- Assignment
Word for word, retype the lines from the one containing "- In order to" to the one containing "Reducer composition" below, keeping both end lines and dropping the pictures.

------ Records supplied

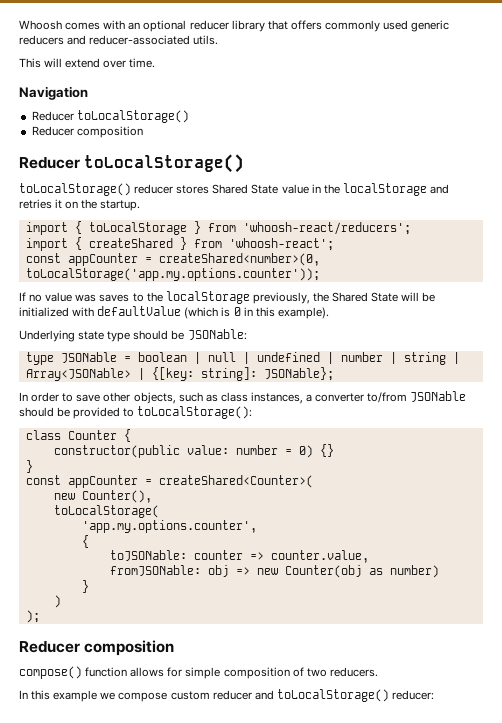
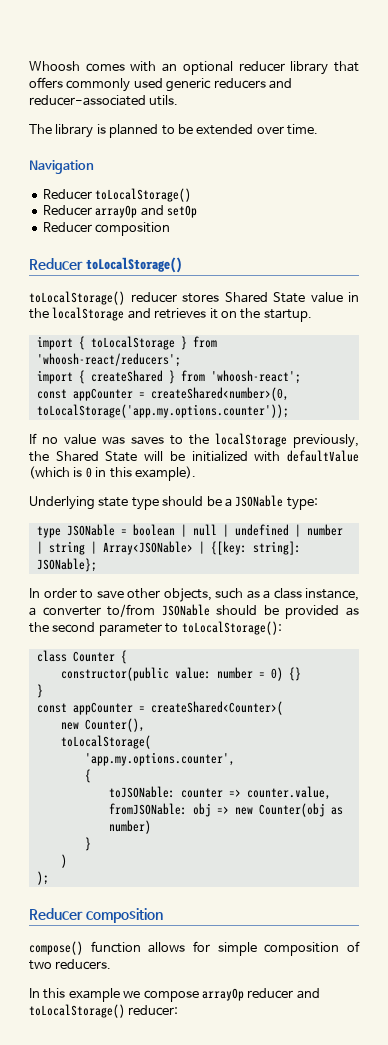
- This will extend over time.
+ The library is planned to be extended over time.
+ Reducer arrayOp and setOp
- toLocalStorage() reducer stores Shared State value in the localStorage and retries it on the startup.
+ toLocalStorage() reducer stores Shared State value in the localStorage and retrieves it on the startup.
- Underlying state type should be JSONable:
+ Underlying state type should be a JSONable type:
- In order to save other objects, such as class instances, a converter to/from JSONable should be provided to toLocalStorage():
+ In order to save other objects, such as a class instance, a converter to/from JSONable should be provided as the second parameter to toLocalStorage():
- In this example we compose custom reducer and toLocalStorage() reducer:
+ In this example we compose arrayOp reducer and toLocalStorage() reducer:

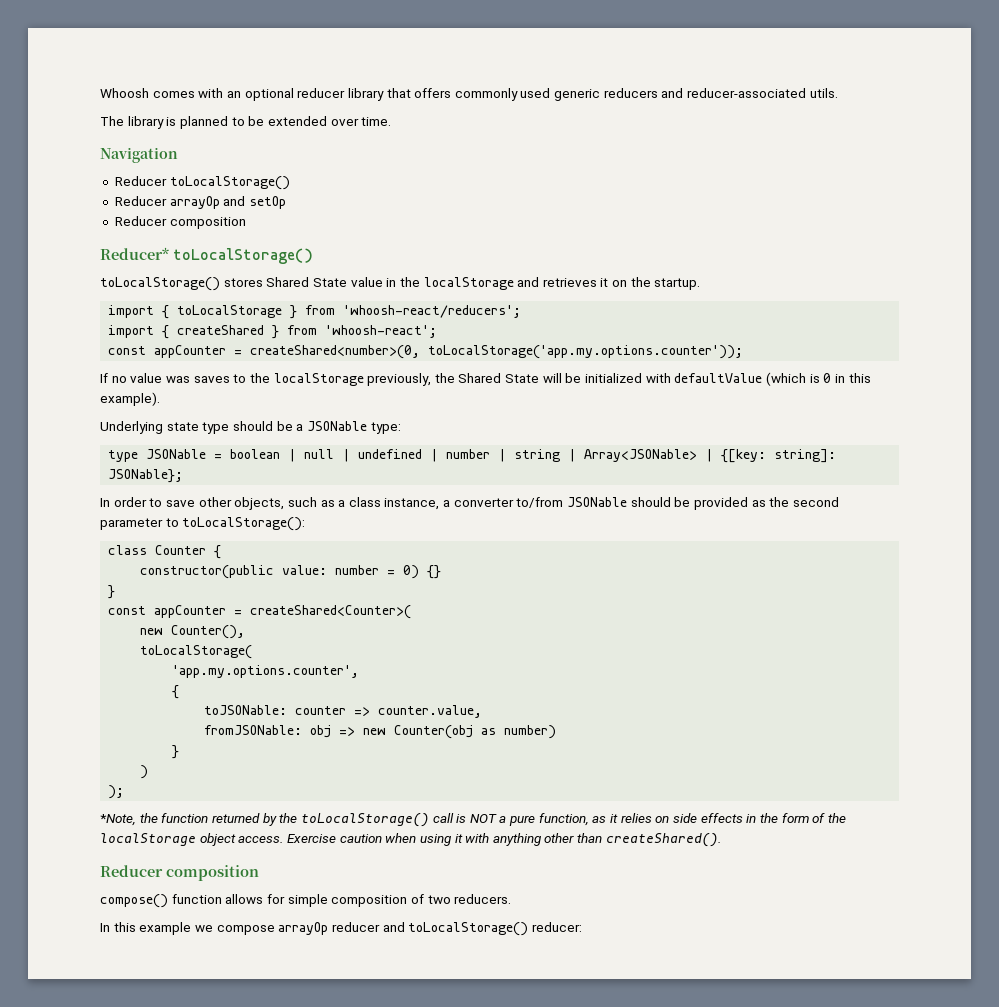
  Reducer arrayOp and setOp
  Reducer composition
- Reducer toLocalStorage()
+ Reducer* toLocalStorage()
- toLocalStorage() reducer stores Shared State value in the localStorage and retrieves it on the startup.
+ toLocalStorage() stores Shared State value in the localStorage and retrieves it on the startup.
+ *Note, the function returned by the toLocalStorage() call is NOT a pure function, as it relies on side effects in the form of the localStorage object access. Exercise caution when using it with anything other than createShared().

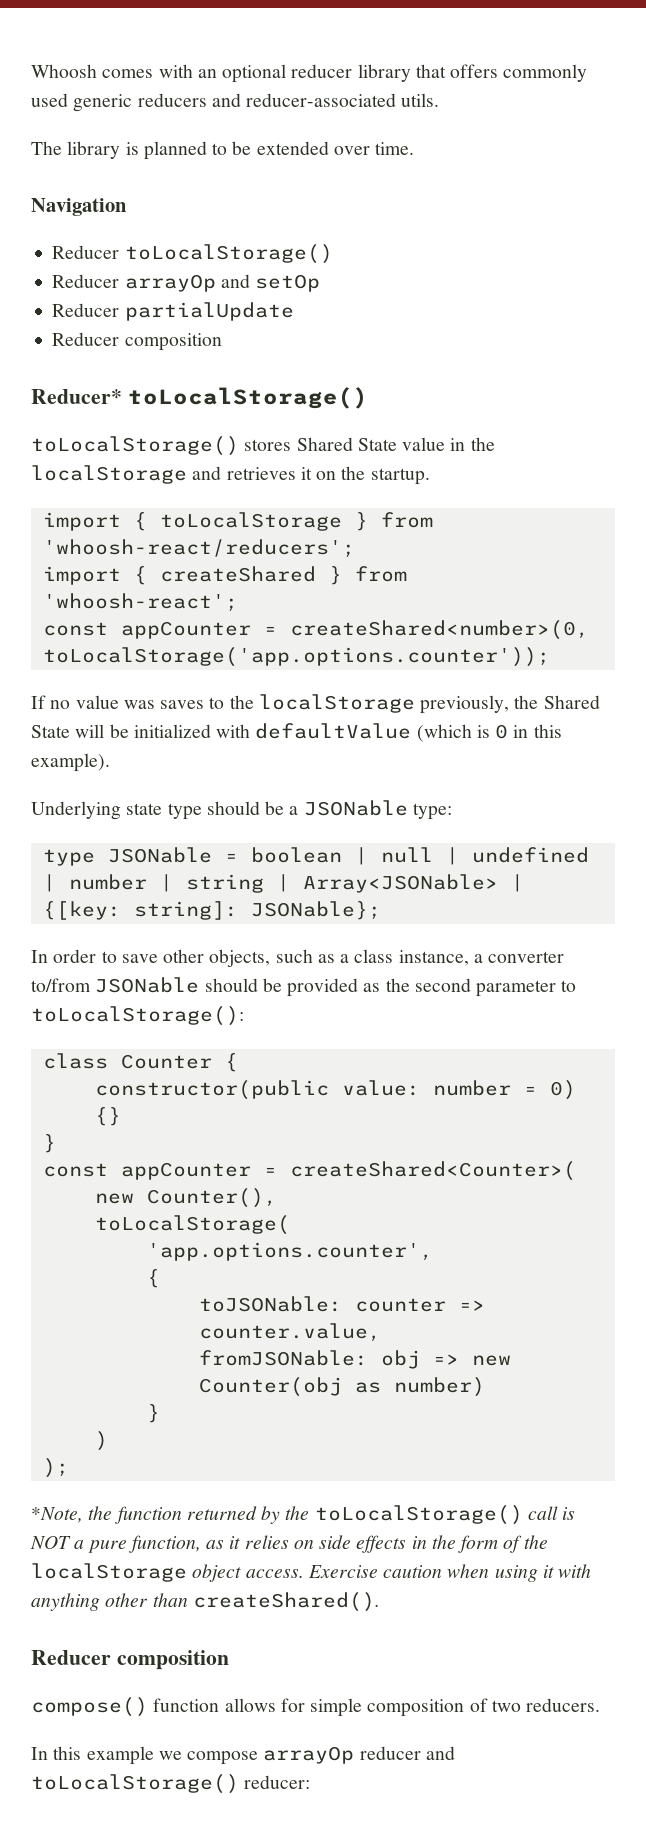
+ Reducer partialUpdate
- const appCounter = createShared<number>(0, toLocalStorage('app.my.options.counter'));
+ const appCounter = createShared<number>(0, toLocalStorage('app.options.counter'));
- 'app.my.options.counter',
+ 'app.options.counter',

------------

- Answer section
- In order to save other objects, such as class instances, a converter to/from JSONable should be provided to toLocalStorage():
+ In order to save other objects, such as a class instance, a converter to/from JSONable should be provided as the second parameter to toLocalStorage():
- In this example we compose custom reducer and toLocalStorage() reducer:
+ In this example we compose arrayOp reducer and toLocalStorage() reducer:

  Reducer arrayOp and setOp
  Reducer composition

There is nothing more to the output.